Studio album by Leehom Wang
- Released: January 23, 2015
- Genre: Mandopop
- Label: Homeboy Music Inc.
- Producer: Leehom Wang

Leehom Wang chronology
| Open Fire 火力全開 (2011) | Your Love. (你的愛。) (2015) | A.I. Love (A.I. 愛) (2017) |

= Your Love (Wang Leehom album) =

Your Love (你的愛 (nǐ de ài)) is the 15th album of American-born Chinese singer-songwriter, Leehom Wang. The album was released on 23 January 2015 through Homeboy Music Inc.
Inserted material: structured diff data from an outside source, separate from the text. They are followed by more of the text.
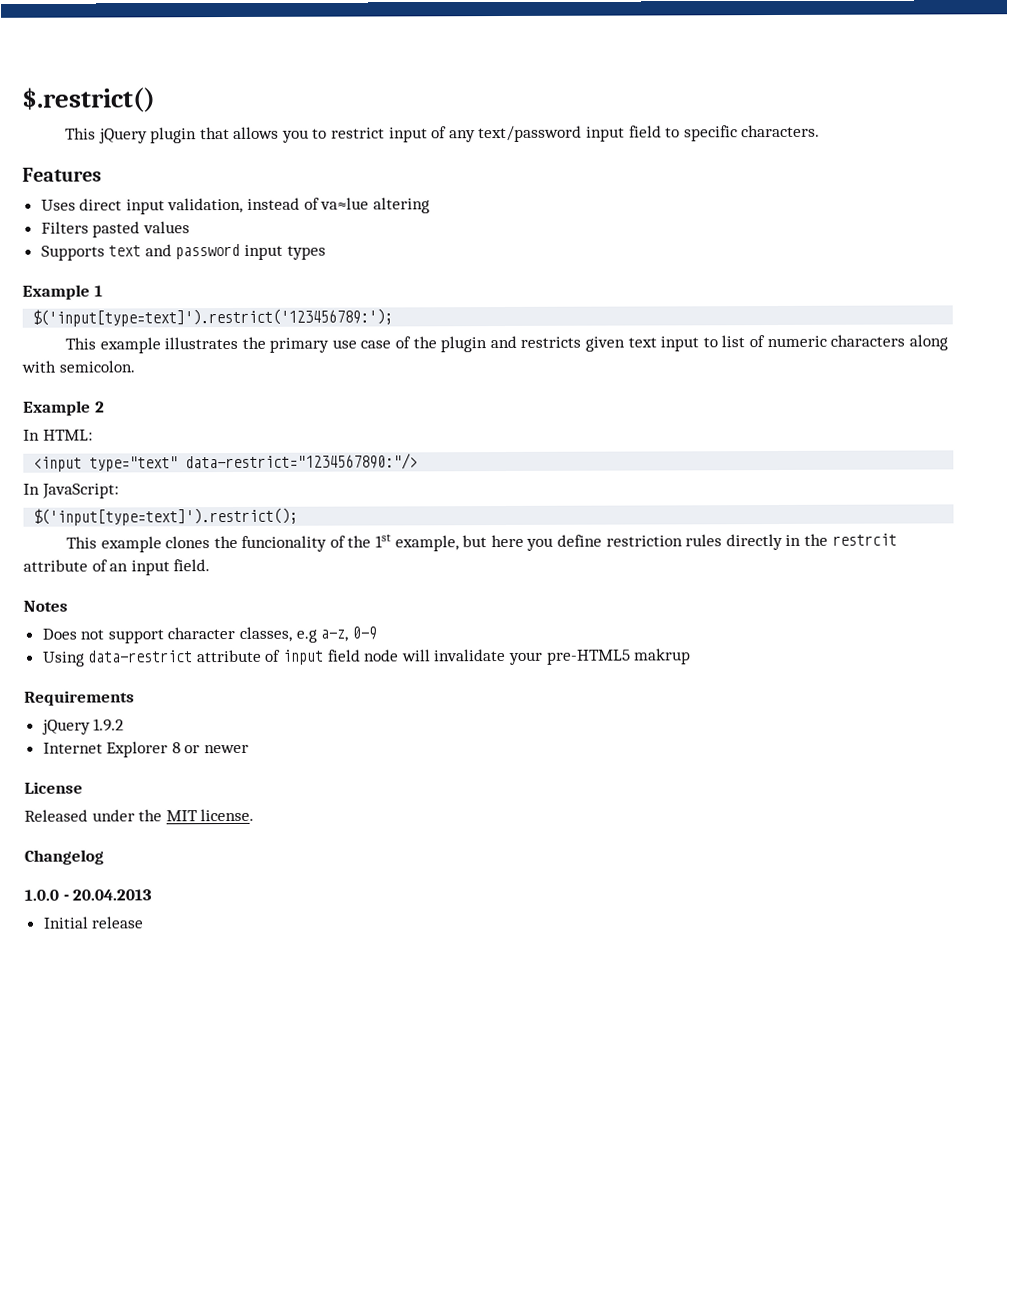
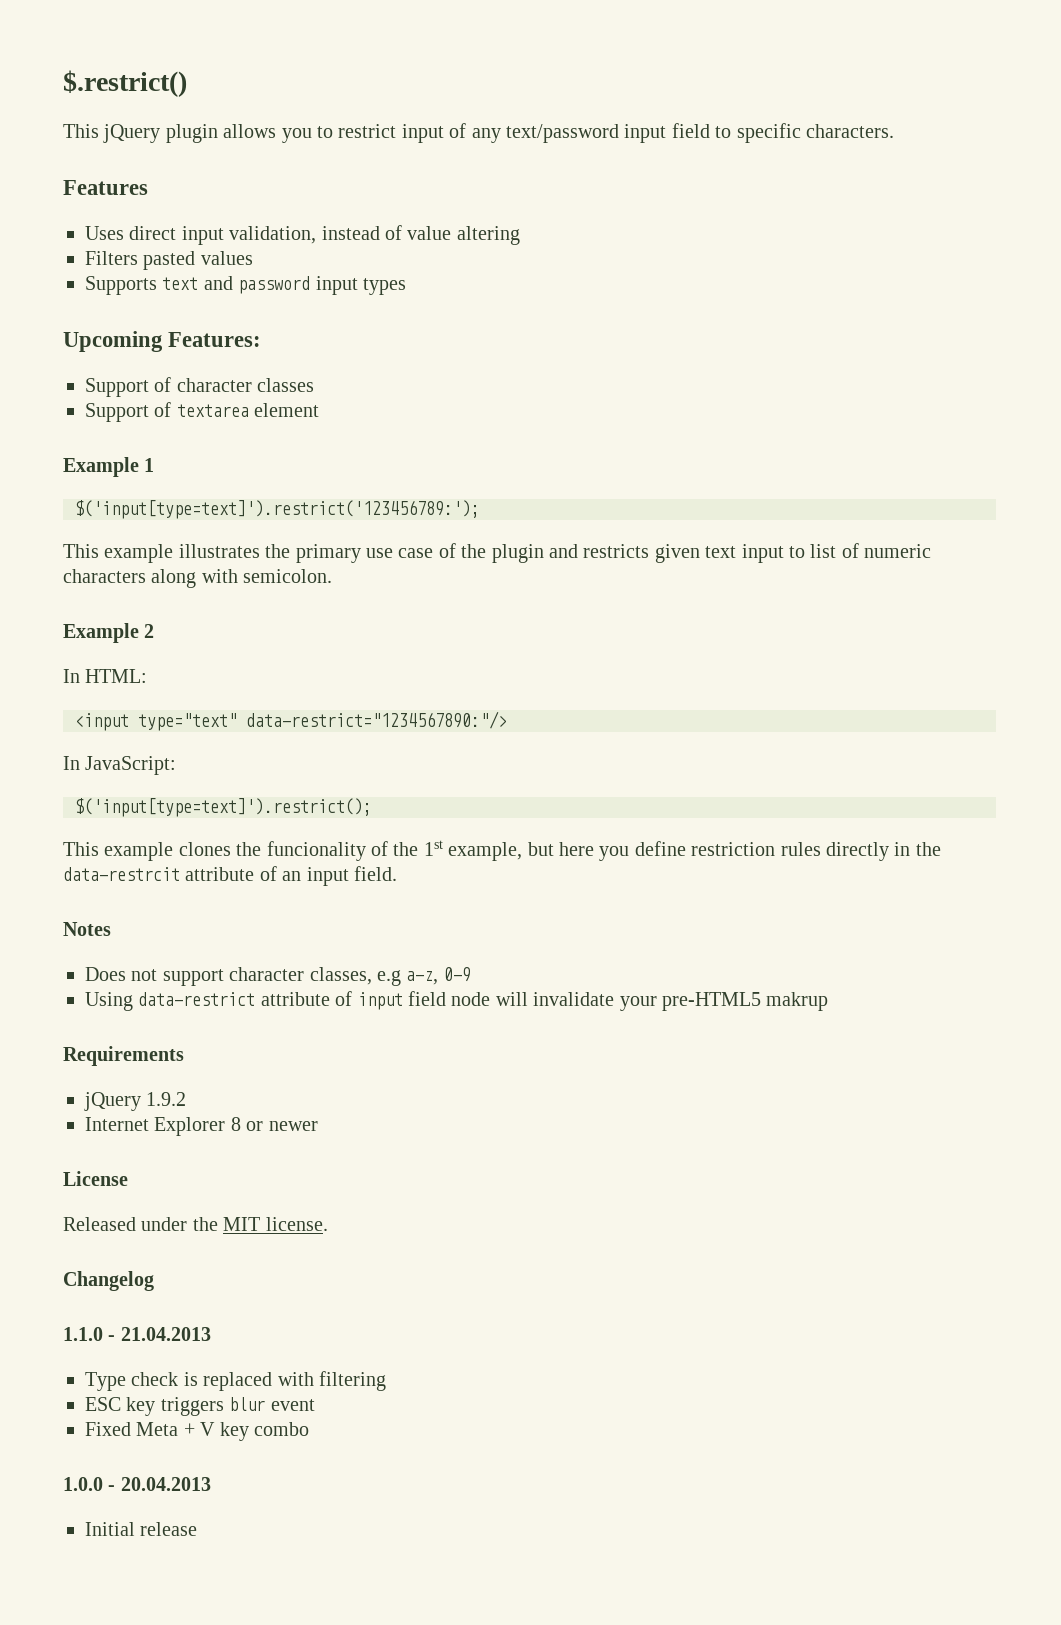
- This jQuery plugin that allows you to restrict input of any text/password input field to specific characters.
+ This jQuery plugin allows you to restrict input of any text/password input field to specific characters.
- Uses direct input validation, instead of va≈lue altering
+ Uses direct input validation, instead of value altering
+ Upcoming Features:
+ Support of character classes
+ Support of textarea element
- This example clones the funcionality of the 1st example, but here you define restriction rules directly in the restrcit attribute of an input field.
+ This example clones the funcionality of the 1st example, but here you define restriction rules directly in the data-restrcit attribute of an input field.
+ 1.1.0 - 21.04.2013
+ Type check is replaced with filtering
+ ESC key triggers blur event
+ Fixed Meta + V key combo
The first release since 2011's studio compilation album "Open Fire", "Your Love" focuses on love and its many stages, ranging from heartbreak to elation.

Wang describes the album like this in an interview: “The concept of the album is the stages of love, and there are thirteen songs, so it’s like thirteen chapters of love. It starts with the loss of love to the moment of a break-up, to heartbreak, to trying to forget, to being able to slowly pick yourself back together and move on, to getting to know God, to meeting the one, to protecting the one you love.”

==Track listing==

1. 前奏 Intro (0:45)
2. 天翻地覆 Earth and Heaven Overturned (4:01)
3. 裂心 Cracked Heart (4:24)
4. 忘我 (with Avicii) Lose Myself (4:46)
5. 你的愛 Your Love (3:51)
6. 就是現在 Now Is The Time (4:31)
7. 七十億分之一 7 Billion To One (3:49)
8. In Your Eyes (4:00)
9. 保護 Protect (3:43)
10. 夢寐以求 Dream Life (4:24)
11. 微博控 Weibo Song (3:05)
12. 愛一點 (feat. 章子怡) Love A Little (5:07)
13. 忘我（抒情版）Lose Myself (Ballad Version) (4:29)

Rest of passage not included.